-- Information given --
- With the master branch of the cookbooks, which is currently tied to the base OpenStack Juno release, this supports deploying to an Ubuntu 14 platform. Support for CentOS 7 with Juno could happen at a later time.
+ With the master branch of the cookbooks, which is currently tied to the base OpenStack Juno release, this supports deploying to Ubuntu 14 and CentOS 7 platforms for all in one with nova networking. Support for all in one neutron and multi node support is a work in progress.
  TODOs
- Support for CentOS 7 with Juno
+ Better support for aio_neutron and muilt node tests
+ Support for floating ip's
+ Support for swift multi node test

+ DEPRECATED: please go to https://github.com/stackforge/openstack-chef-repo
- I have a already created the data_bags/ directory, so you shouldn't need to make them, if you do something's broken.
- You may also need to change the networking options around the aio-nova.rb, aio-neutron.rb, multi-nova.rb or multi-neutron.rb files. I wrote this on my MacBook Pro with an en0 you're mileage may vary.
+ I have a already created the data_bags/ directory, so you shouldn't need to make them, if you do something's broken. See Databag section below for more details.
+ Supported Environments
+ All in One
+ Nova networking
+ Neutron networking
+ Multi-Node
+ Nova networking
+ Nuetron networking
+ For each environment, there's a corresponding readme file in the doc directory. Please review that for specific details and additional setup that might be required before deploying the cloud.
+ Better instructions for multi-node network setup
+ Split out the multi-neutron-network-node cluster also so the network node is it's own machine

-- What you should do --
Where does "with" appear in the records above? Copy each line that holds it.

-- Answer space --
- With the master branch of the cookbooks, which is currently tied to the base OpenStack Juno release, this supports deploying to an Ubuntu 14 platform. Support for CentOS 7 with Juno could happen at a later time.
+ With the master branch of the cookbooks, which is currently tied to the base OpenStack Juno release, this supports deploying to Ubuntu 14 and CentOS 7 platforms for all in one with nova networking. Support for all in one neutron and multi node support is a work in progress.
- Support for CentOS 7 with Juno
- You may also need to change the networking options around the aio-nova.rb, aio-neutron.rb, multi-nova.rb or multi-neutron.rb files. I wrote this on my MacBook Pro with an en0 you're mileage may vary.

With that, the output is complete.